The symptoms of tetanus include:

  • Early symptoms include diarrhea, fever, and headache.
  • Muscle stiffness (starting with the jaw – the most common symptom, causing difficulty swallowing and closing the mouth – to the neck with severe breathing difficulties).
  • Abdominal and limb muscle pain.
  • Anxiety.
  • Sweat.
  • Increased heart rate.
  • Hypertension.
  • Facial muscle spasms (results in a strange-looking fixed smile).
  • In severe cases, the curvature of the spine affects the back muscles.

How is tetanus transmitted?

Tetanus bacteria are common in soil, dust, and manure and can live a long time outside the body.

The good news is that tetanus cannot be transmitted from one person to another, while the bacteria can infect the body through:

  • Deep cuts and scrapes such as those from walking on a nail.
  • Skin cracks.
  • Burns.
  • Animal bites.
  • Tattoos.
  • Intravenous drug use.
  • Eye injuries.

Can tetanus be cured after the incubation period?

Most people with tetanus symptoms recover, but it may take several months.

You may be wondering now if tetanus is a deadly infection.

The upcoming segment will answer all your questions, so please stay tuned!

Is tetanus fatal?

Tetanus can cause death from airway obstruction during spasms or damage to nerves that regulate breathing, heartbeat, or other organ functions.

It is dangerous since it kills one to two out of every ten infected people, especially those aged 60 and above.

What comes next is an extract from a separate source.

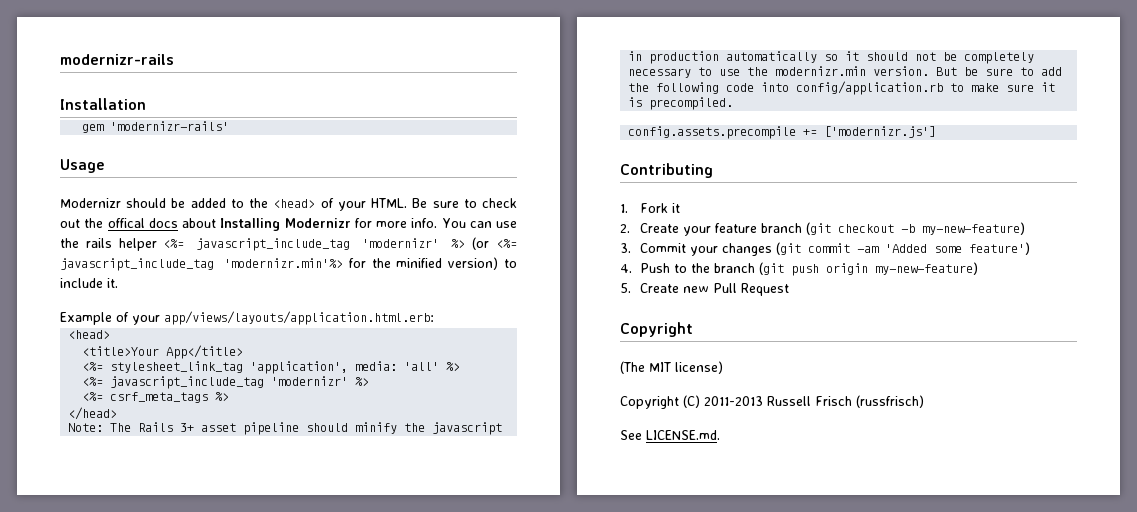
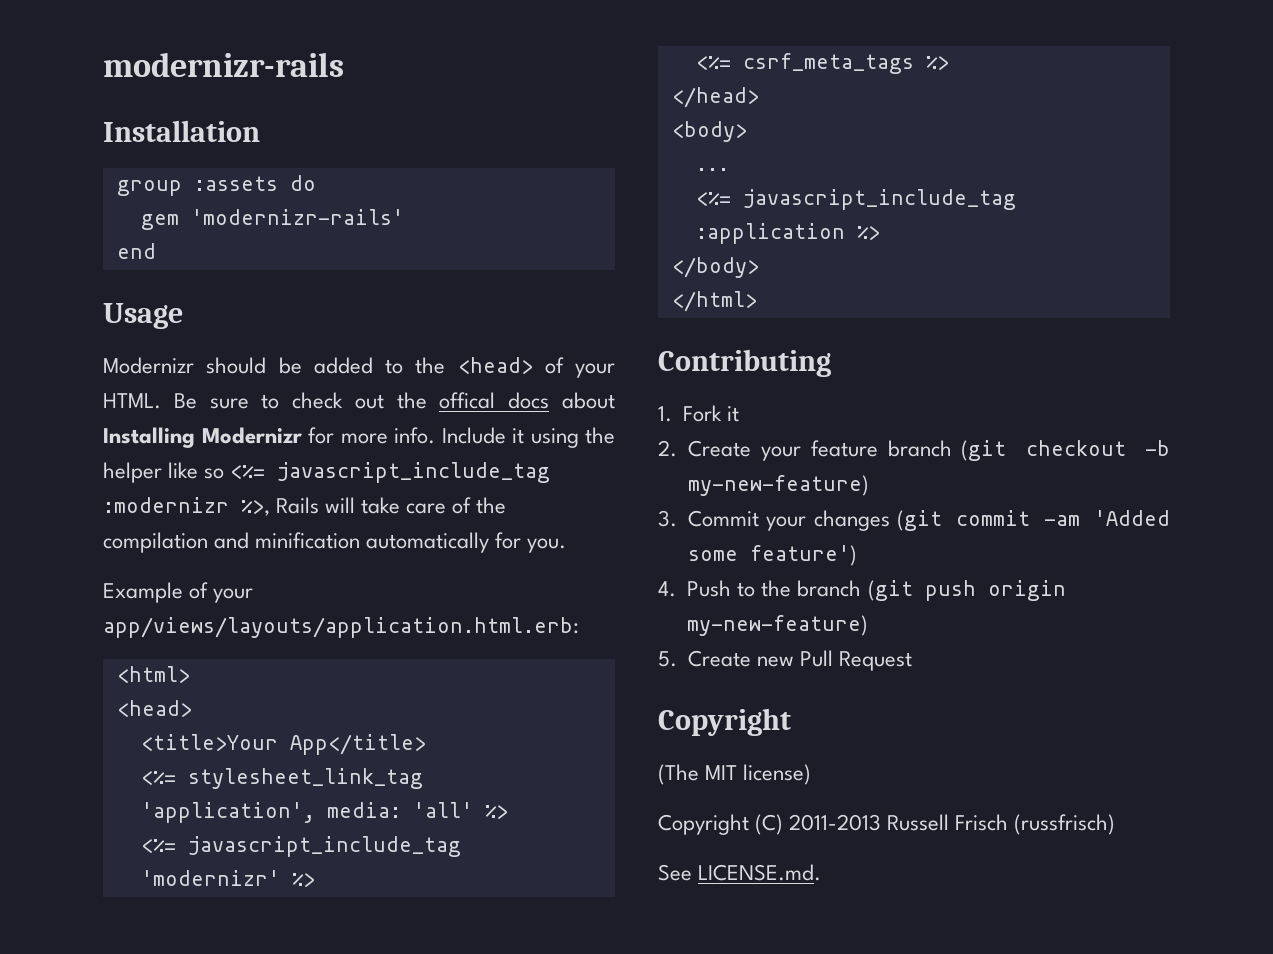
(146, 104) none -> [116,175,316,196] // group :assets do
(230, 126) none -> [116,243,156,259] // end
[441,218,517,228] [60,237,517,251] [60,257,517,271] [60,278,118,288] You can use the rails helper <%= javascript_include_tag 'modernizr' %> (or <%= javascript_include_tag 'modernizr.min'%> for the minified version) to include it. -> [441,427,615,448] [103,462,551,483] [103,497,507,516] [103,532,567,553] Include it using the helper like so <%= javascript_include_tag :modernizr %>, Rails will take care of the compilation and minification automatically for you.
(434, 318) none -> [116,666,190,683] // <html>
[68,422,503,435] [628,51,1035,64] [628,66,1063,78] [628,81,1056,95] [628,97,734,110] [628,126,937,139] Note: The Rails 3+ asset pipeline should minify the javascript in production automatically so it should not be completely necessary to use the modernizr.min version. But be sure to add the following code into config/application.rb to make sure it is precompiled. // config.assets.precompile += ['modernizr.js'] -> [671,121,747,142] [695,168,729,171] [695,189,1016,210] [695,223,880,244] [671,257,759,278] [671,291,757,312] <body> // ... // <%= javascript_include_tag :application %> // </body> // </html>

Consequently, timely diagnosis and treatment are critical.

However, as life-threatening, as tetanus is, it is still preventable by using the readily available tetanus vaccines.

What is the tetanus vaccination?

The tetanus vaccination is part of the recommended vaccination series for children and adults. 

It prevents bacterial infection of Clostridium tetani, causing the tetanus disease or lockjaw.

How do tetanus vaccines work?

The concept is to expose a person to a small dosage of killed or attenuated bacteria or a bacterial protein, which stimulates the body to develop antibacterial-specific antibodies.

However, vaccination does not treat an active infection that has already manifested, but it protects the body from future infections.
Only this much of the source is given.